WASHINGTON — The Supreme Court struggled today to balance the constitutional rights of humanitarian aid groups with the U.S. government's efforts to combat terrorism.
The issue arose in a challenge by aid groups and individuals to parts of a key anti-terror law that bans "material support" to foreign terrorist organizations, even when that support consists of training and advice about entirely peaceful and legal activities.
The aid groups involved had trained a Kurdish group based in Turkey on how to bring human rights complaints to the United Nations and assisted them in peace negotiations, but suspended the activities when the U.S. designated the Kurdish group, the Kurdistan Workers' Party, or PKK, a terrorist organization in 1997. They also wanted to give similar help to a group in Sri Lanka, the Liberation Tigers of Tamil Elan, but it, too, was designated a terrorist organization by the U.S. in 1997.
Several justices seemed unsure how to resolve a dispute in which they acknowledged legitimate points on both sides. It is the Court's first look at a terrorism-related criminal law since the Sept. 11, 2001, attacks.
"This is a difficult case for me," declared Justice Anthony Kennedy, who often provides the decisive vote that delivers a Court majority.
The humanitarian groups, backed in this case by former President Jimmy Carter, say the law makes a crime out of speech — in violation of the First Amendment. "The government has spent a decade arguing that our clients cannot advocate for peace," David Cole, the lawyer for the aid groups and individuals, told the Court.
The Obama administration urged the Court to reject the challenge. Any aid to terrorist groups "strengthens them in everything they do," said the U.S. government's top lawyer, Solicitor General Elena Kagan. She emphasized the material-support law's importance, calling it a "vital weapon" in combating terrorism.
The argument took place a day after 25-year-old Najibullah Zazi pleaded guilty in New York to providing material support to al-Qaida, among other charges, as part of a plan to attack the New York subway.
Nearly four dozen organizations are on the State Department list, including al-Qaida, Hamas, Hezbollah, Basque separatists in Spain and Maoist rebels in Peru.
The humanitarian groups, including the Humanitarian Law Project; Ralph Fertig, a civil rights lawyer; and Dr. Nagalingam Jeyalingam, a physician, want to offer assistance to the Kurdistan Workers' Party in Turkey or the Liberation Tigers of Tamil Eelam in Sri Lanka.
The government says the Kurdish rebel group, known as the PKK, has been involved in a violent insurgency that has claimed 22,000 lives.

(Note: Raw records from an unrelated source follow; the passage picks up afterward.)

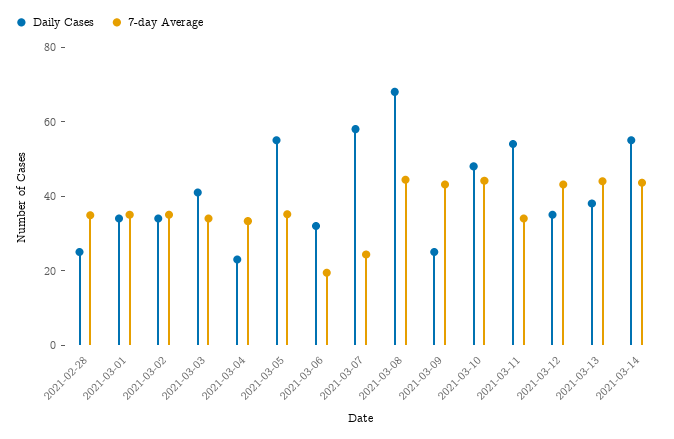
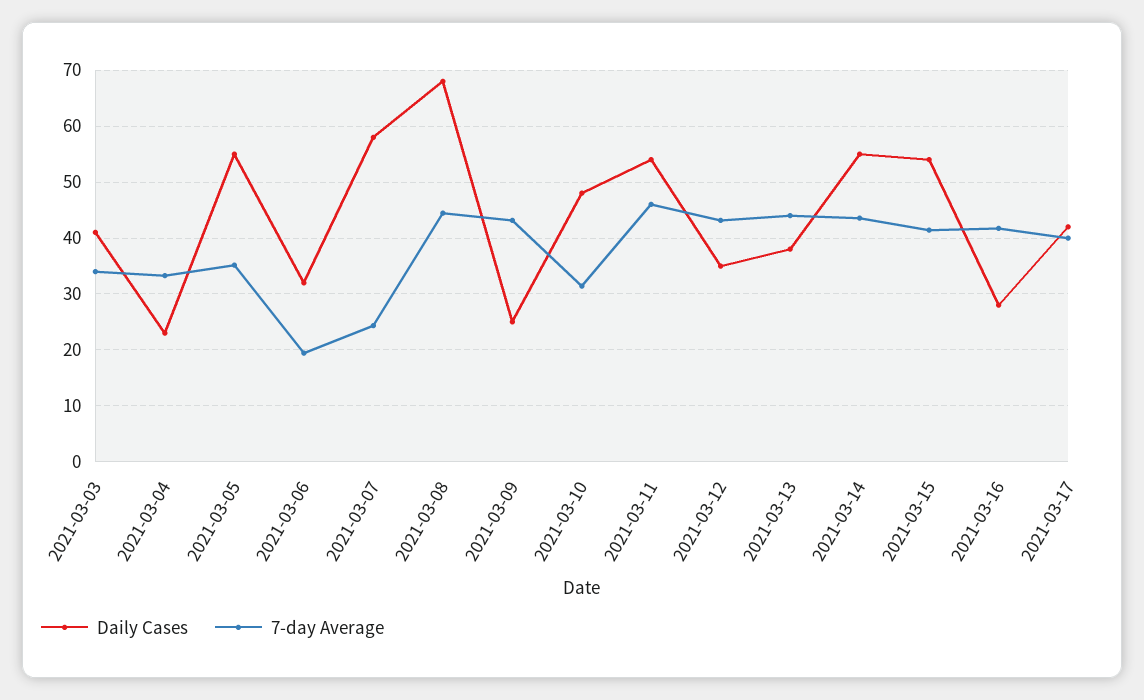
Daily Cases, 2021-02-28: 25 -> none
7-day Average, 2021-02-28: 35 -> none
Daily Cases, 2021-03-01: 35 -> none
7-day Average, 2021-03-01: 35 -> none
Daily Cases, 2021-03-02: 35 -> none
7-day Average, 2021-03-02: 35 -> none
7-day Average, 2021-03-10: 45 -> 32
7-day Average, 2021-03-11: 35 -> 46
Daily Cases, 2021-03-15: none -> 54
7-day Average, 2021-03-15: none -> 42
Daily Cases, 2021-03-16: none -> 28
7-day Average, 2021-03-16: none -> 42
Daily Cases, 2021-03-17: none -> 42
7-day Average, 2021-03-17: none -> 40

The Tamil Tigers waged a civil war for more than 30 years before their defeat last year.
Justice Sonia Sotomayor was among those who suggested the law could be too broad.
"Under the definition of this statute, teaching these members to play the harmonica would be unlawful," Sotomayor said.
Kagan replied, "The first thing I would say is there are not a whole lot of people going around trying to teach al-Qaida how to play harmonicas."
Justice Antonin Scalia, who seemed most receptive to the government's argument, interjected: "Well, Mohamed Atta and his harmonica quartet might tour the country and make a lot of money. Right?"
Scalia was referring to the lead Sept. 11, 2001 hijacker.
Supporters of the aid groups have invoked the specter of McCarthyism in a law they say subjects U.S. citizens to prison merely for speech.
Former President Carter, whose Carter Center seeks to mediate international disputes, says the law threatens the work of groups that share the government's goal of ending terrorism.
"Our work to end violence sometimes requires interacting directly with groups that have engaged in it," Carter said in a written statement.
On the other side, the Anti-Defamation League says the law is a reasonable approach to fighting terrorism that does not infringe on constitutional rights.
The administration, defending a law that has been on the books since 1996 and modified twice since then, said there is no limit on speech because people can say whatever they want in support of terrorist groups and even may, in one example Kagan batted around with Kennedy, call on a group to lay down its arms.
But that advice crosses the line into illegal activity when it becomes a manual on how to approach the United Nations and lobby for aid, Kagan said.
The reason for this, she said, is "you've given them an extremely valuable skill that they can use for all kinds of purposes, legal or illegal."
The Court is expected to issue its decision in Holder v. Humanitarian Law Project by late June.